Segment Start: Task material

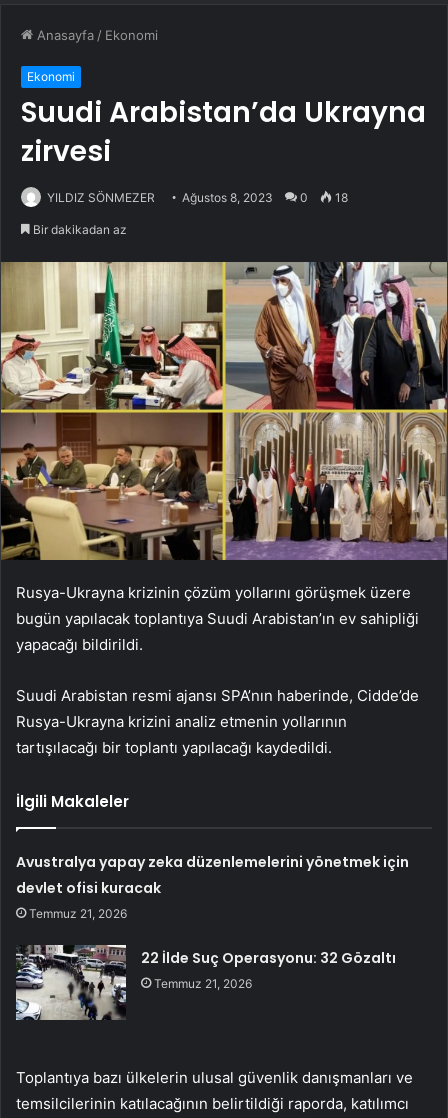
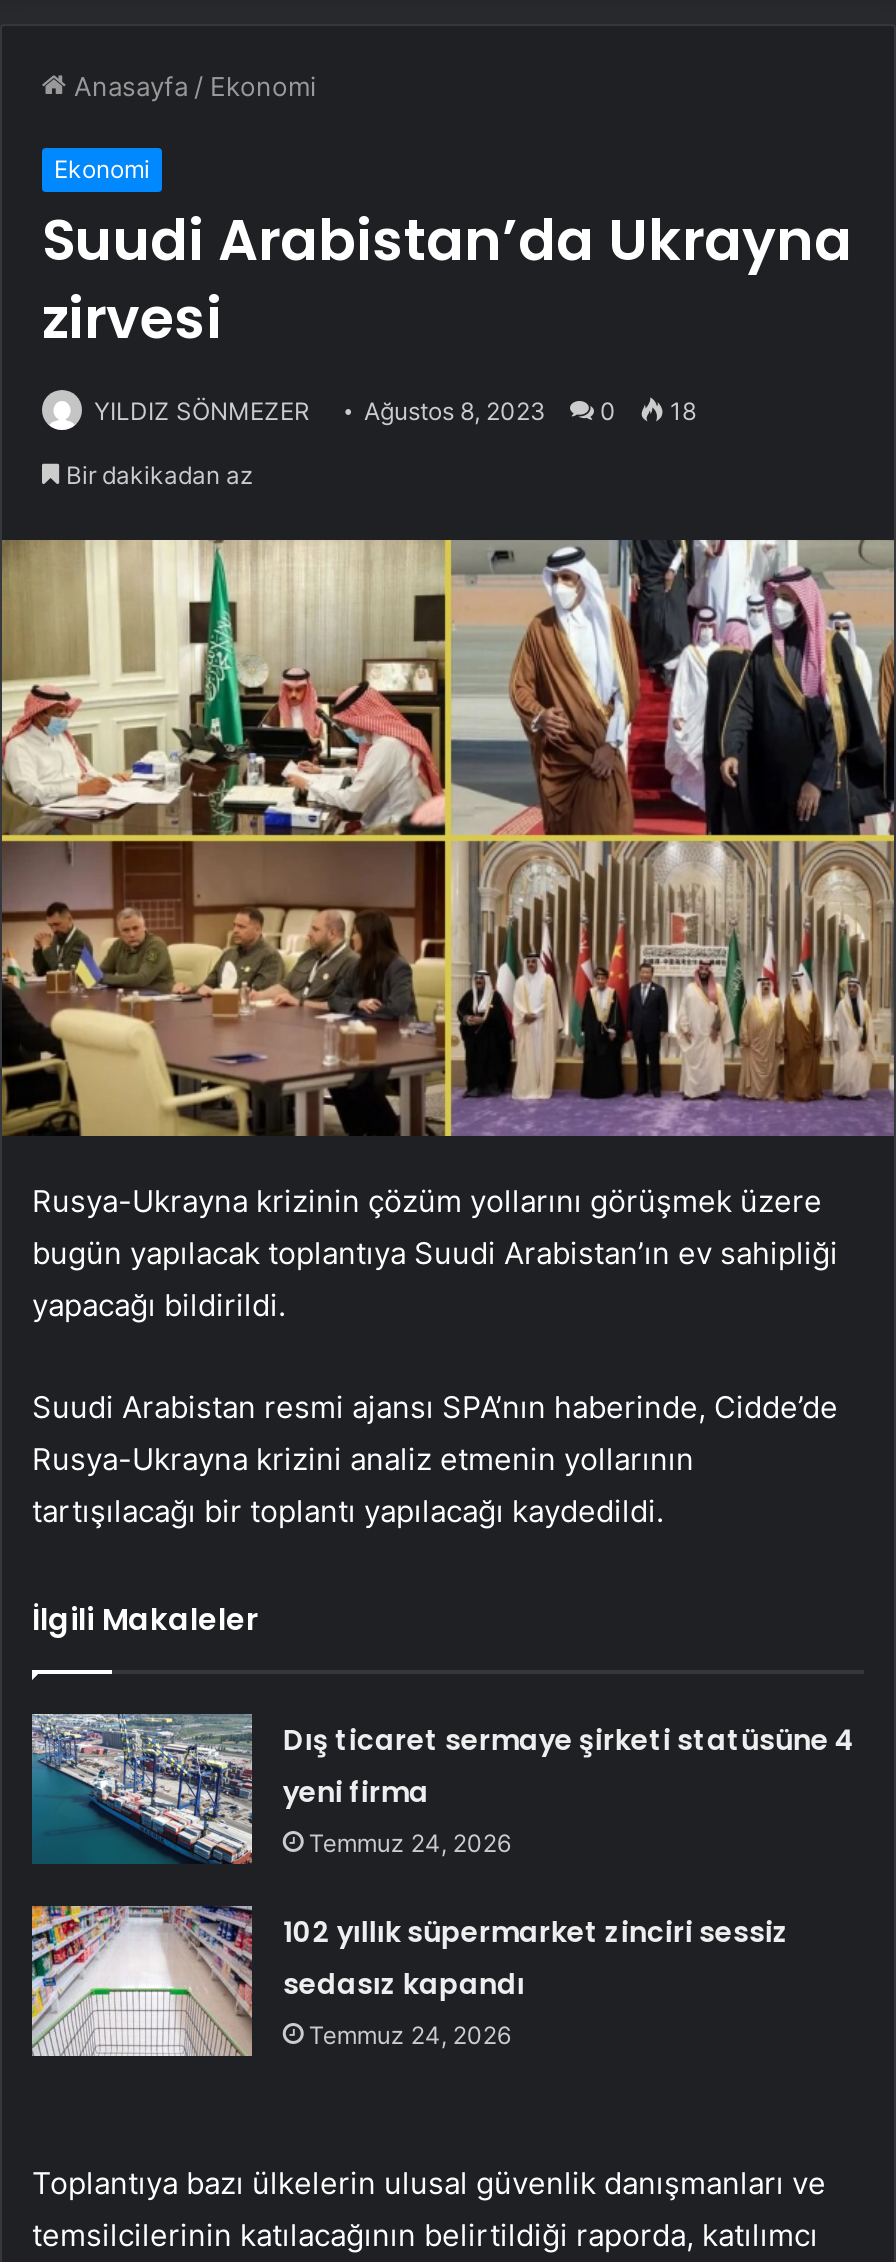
- Avustralya yapay zeka düzenlemelerini yönetmek için
- devlet ofisi kuracak
- Temmuz 21, 2026
+ Dış ticaret sermaye şirketi statüsüne 4
+ yeni firma
+ Temmuz 24, 2026

- [image]
- 22 İlde Suç Operasyonu: 32 Gözaltı
- Temmuz 21, 2026
+ [image]
+ 102 yıllık süpermarket zinciri sessiz
+ sedasız kapandı
+ Temmuz 24, 2026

Segment End: Task material

Your task is an exact transcription of all the data, minus the pictures.

* [Task response]:
- Avustralya yapay zeka düzenlemelerini yönetmek için
- devlet ofisi kuracak
- Temmuz 21, 2026
+ Dış ticaret sermaye şirketi statüsüne 4
+ yeni firma
+ Temmuz 24, 2026

- [image]
- 22 İlde Suç Operasyonu: 32 Gözaltı
- Temmuz 21, 2026
+ [image]
+ 102 yıllık süpermarket zinciri sessiz
+ sedasız kapandı
+ Temmuz 24, 2026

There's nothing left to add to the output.